The movie is not perfect. Characters speak English with Slavic accents. In other scenes, they speak Russian or Belarusian. Craig and Schreiber manage very good Slavic accents, both when speaking English and when speaking the Slavic languages, but Craig occasionally lapses into his English accent when speaking English. Female characters are not particularly well drawn, or given much to do. While this film is very good, it doesn't have the production values to be a timeless classic like "Schindler's List." The movie is controversial. Most of the controversies are shallow relative to the most important facts at hand. Many of those attacking this movie have axes to grind, including current events in the Middle East or feuds between Poles and Jews. The most important fact is this: the Nazis committed a genocide of six million Jews. In the midst of this Satanic nightmare, the Bielskis managed to save over a thousand Jews. That's the main, and absolutely true, point here, and it should not be lost in bickering over details.

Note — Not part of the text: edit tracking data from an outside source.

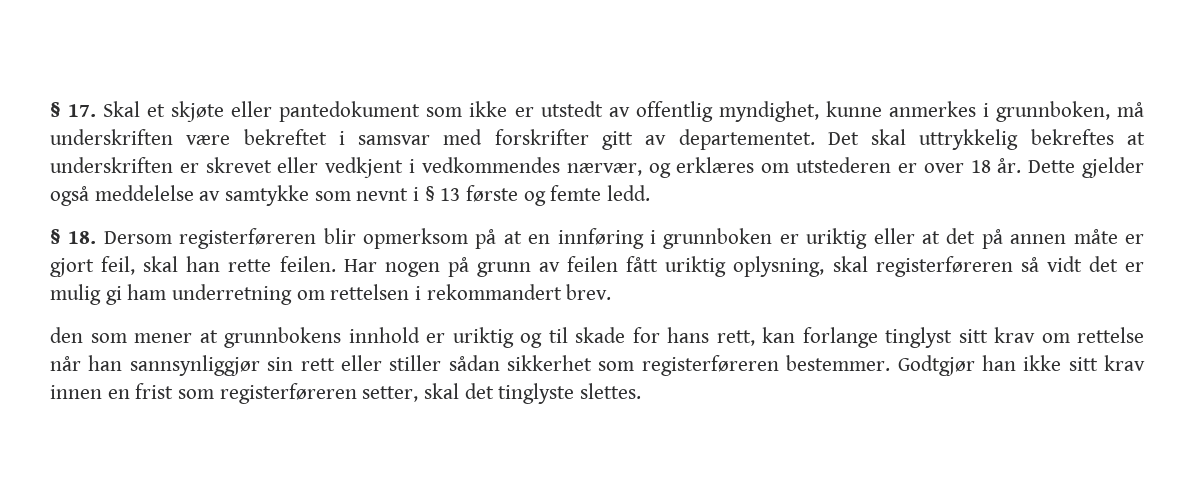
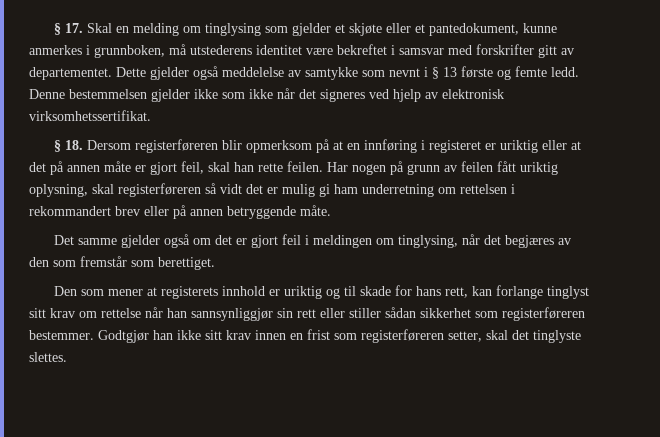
- § 17. Skal et skjøte eller pantedokument som ikke er utstedt av offentlig myndighet, kunne anmerkes i grunnboken, må underskriften være bekreftet i samsvar med forskrifter gitt av departementet.
+ § 17. Skal en melding om tinglysing som gjelder et skjøte eller et pantedokument, kunne anmerkes i grunnboken, må utstederens identitet være bekreftet i samsvar med forskrifter gitt av departementet.
- Det skal uttrykkelig bekreftes at underskriften er skrevet eller vedkjent i vedkommendes nærvær, og erklæres om utstederen er over 18 år.
+ Denne bestemmelsen gjelder ikke som ikke når det signeres ved hjelp av elektronisk virksomhetssertifikat.
- § 18. Dersom registerføreren blir opmerksom på at en innføring i grunnboken er uriktig eller at det på annen måte er gjort feil, skal han rette feilen.
+ § 18. Dersom registerføreren blir opmerksom på at en innføring i registeret er uriktig eller at det på annen måte er gjort feil, skal han rette feilen.
- Har nogen på grunn av feilen fått uriktig oplysning, skal registerføreren så vidt det er mulig gi ham underretning om rettelsen i rekommandert brev.
- den som mener at grunnbokens innhold er uriktig og til skade for hans rett, kan forlange tinglyst sitt krav om rettelse når han sannsynliggjør sin rett eller stiller sådan sikkerhet som registerføreren bestemmer.
+ Har nogen på grunn av feilen fått uriktig oplysning, skal registerføreren så vidt det er mulig gi ham underretning om rettelsen i rekommandert brev eller på annen betryggende måte.
+ Det samme gjelder også om det er gjort feil i meldingen om tinglysing, når det begjæres av den som fremstår som berettiget.
+ Den som mener at registerets innhold er uriktig og til skade for hans rett, kan forlange tinglyst sitt krav om rettelse når han sannsynliggjør sin rett eller stiller sådan sikkerhet som registerføreren bestemmer.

Compared to other treatments of the Holocaust, this film is fair. It doesn't show Slavic peasants as uniformly Jew-hating collaborators. Nazis, not Slavic peasants, were the authors and perpetrators of the Holocaust. Some occupied peoples collaborated, often out of fear and for financial gain or as payback for old grudges. Some occupied peoples did everything they could to help Jews, as does a Belarusian peasant in this film.

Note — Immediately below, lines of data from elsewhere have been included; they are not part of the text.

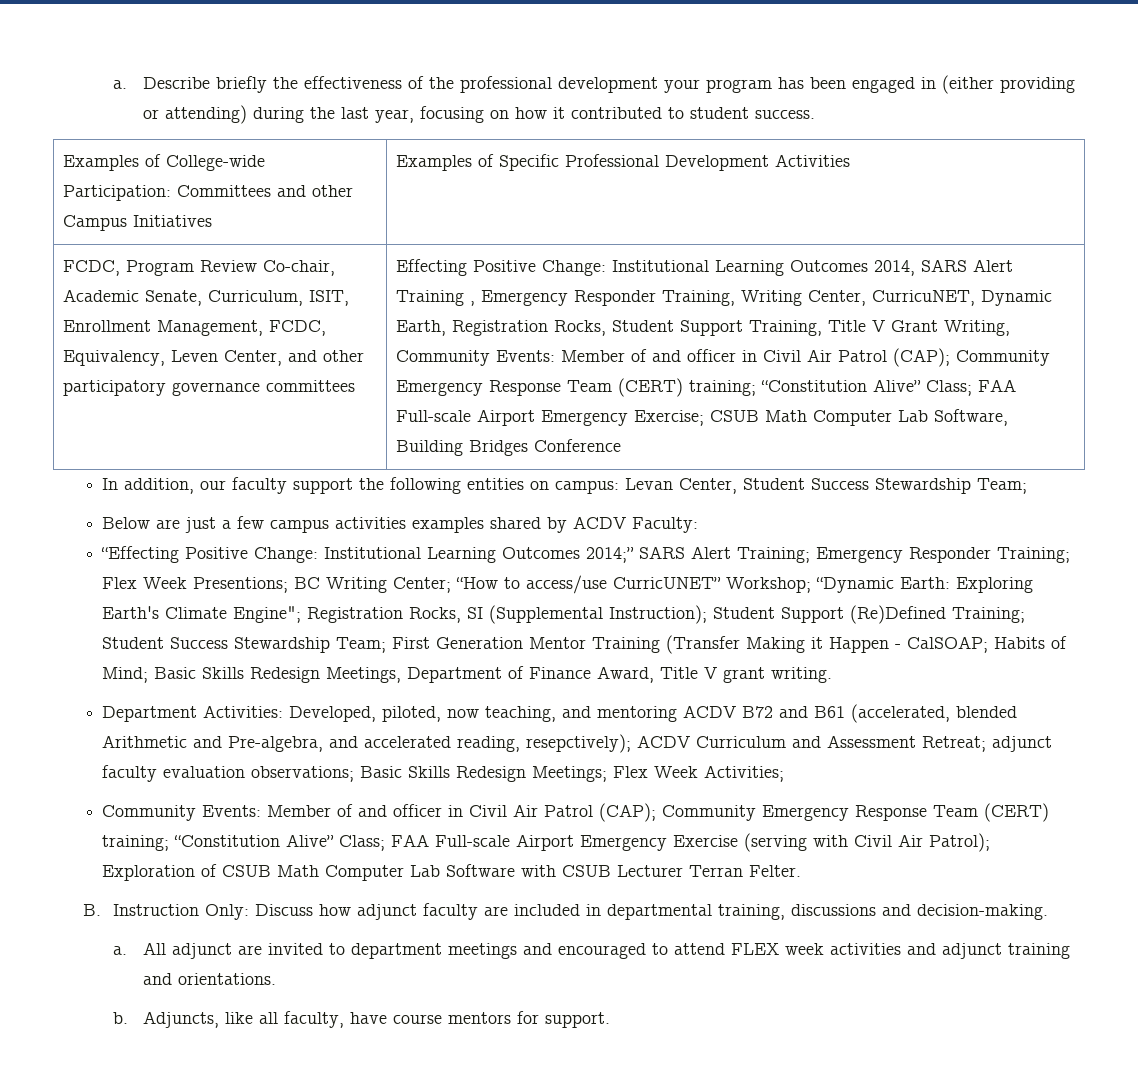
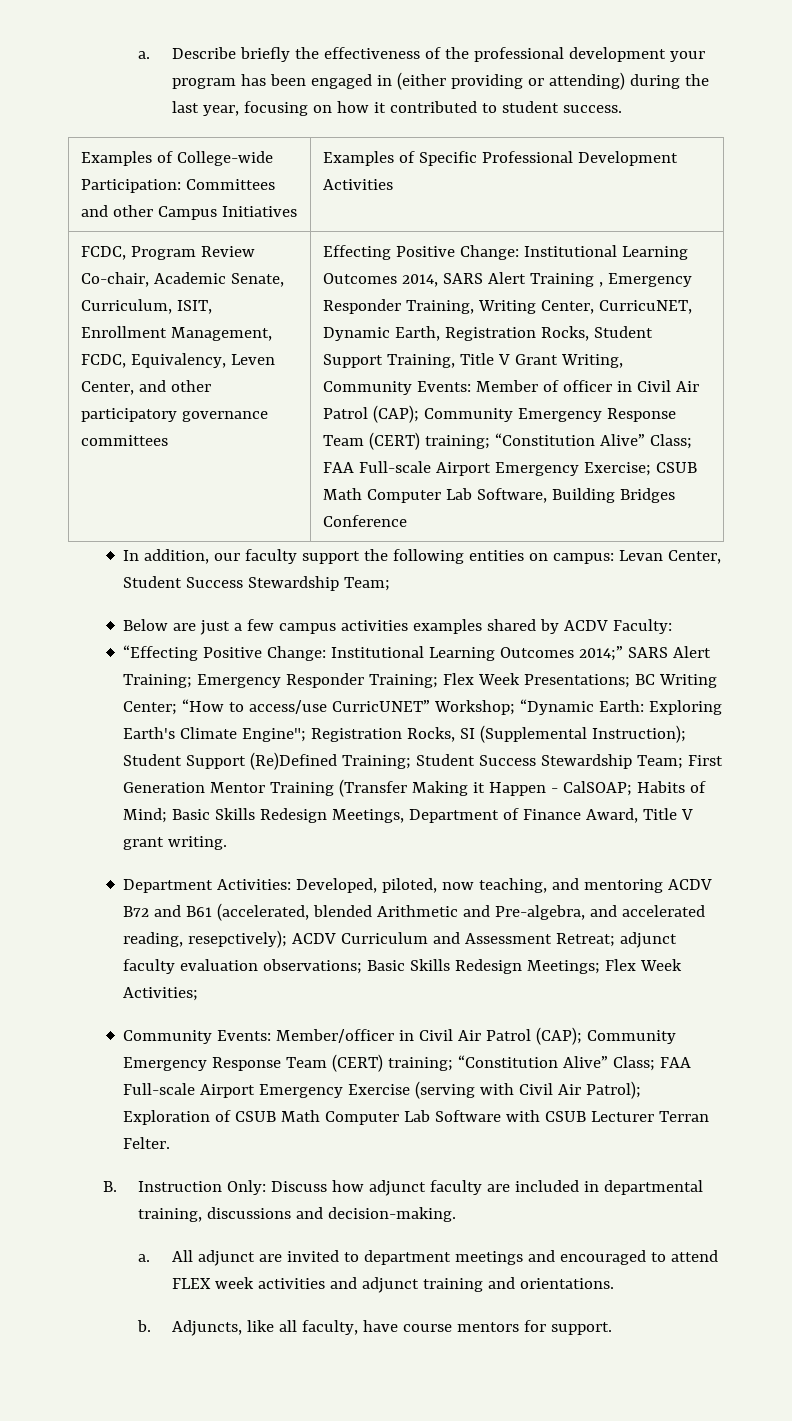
- Effecting Positive Change: Institutional Learning Outcomes 2014, SARS Alert Training , Emergency Responder Training, Writing Center, CurricuNET, Dynamic Earth, Registration Rocks, Student Support Training, Title V Grant Writing, Community Events: Member of and officer in Civil Air Patrol (CAP); Community Emergency Response Team (CERT) training; “Constitution Alive” Class; FAA Full-scale Airport Emergency Exercise; CSUB Math Computer Lab Software, Building Bridges Conference
+ Effecting Positive Change: Institutional Learning Outcomes 2014, SARS Alert Training , Emergency Responder Training, Writing Center, CurricuNET, Dynamic Earth, Registration Rocks, Student Support Training, Title V Grant Writing, Community Events: Member of officer in Civil Air Patrol (CAP); Community Emergency Response Team (CERT) training; “Constitution Alive” Class; FAA Full-scale Airport Emergency Exercise; CSUB Math Computer Lab Software, Building Bridges Conference
- Flex Week Presentions;
+ Flex Week Presentations;
- Community Events: Member of and officer in Civil Air Patrol (CAP); Community Emergency Response Team (CERT) training; “Constitution Alive” Class; FAA Full-scale Airport Emergency Exercise (serving with Civil Air Patrol); Exploration of CSUB Math Computer Lab Software with CSUB Lecturer Terran Felter.
+ Community Events: Member/officer in Civil Air Patrol (CAP); Community Emergency Response Team (CERT) training; “Constitution Alive” Class; FAA Full-scale Airport Emergency Exercise (serving with Civil Air Patrol); Exploration of CSUB Math Computer Lab Software with CSUB Lecturer Terran Felter.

The Bielskis were not immaculate. They did summarily execute captured Germans, as shown here. They did raid peasants for provisions, as shown here. They did work with the Soviets, but so did Uncle Sam. Remember that photo of FDR and Churchill smiling with Stalin at Yalta. The Polish IPN institute is investigating charges that members of the Bielski partisans, but not the Bielskis themselves, participated in the 1943 Soviet massacre of 128 people in Naliboki. Aron, the youngest Bielski brother, was, in 2007, accused of defrauding an elderly Polish woman. These failures of the Bielski brothers to be perfect in no way lessen their achievement, any more than any failure to be perfect lessen any hero's achievement. Again, in the face of genocide, the Bielski brothers managed to save over a thousand people. Were they perfect? No. Were they admirable, heroic, and worth learning about? Absolutely yes.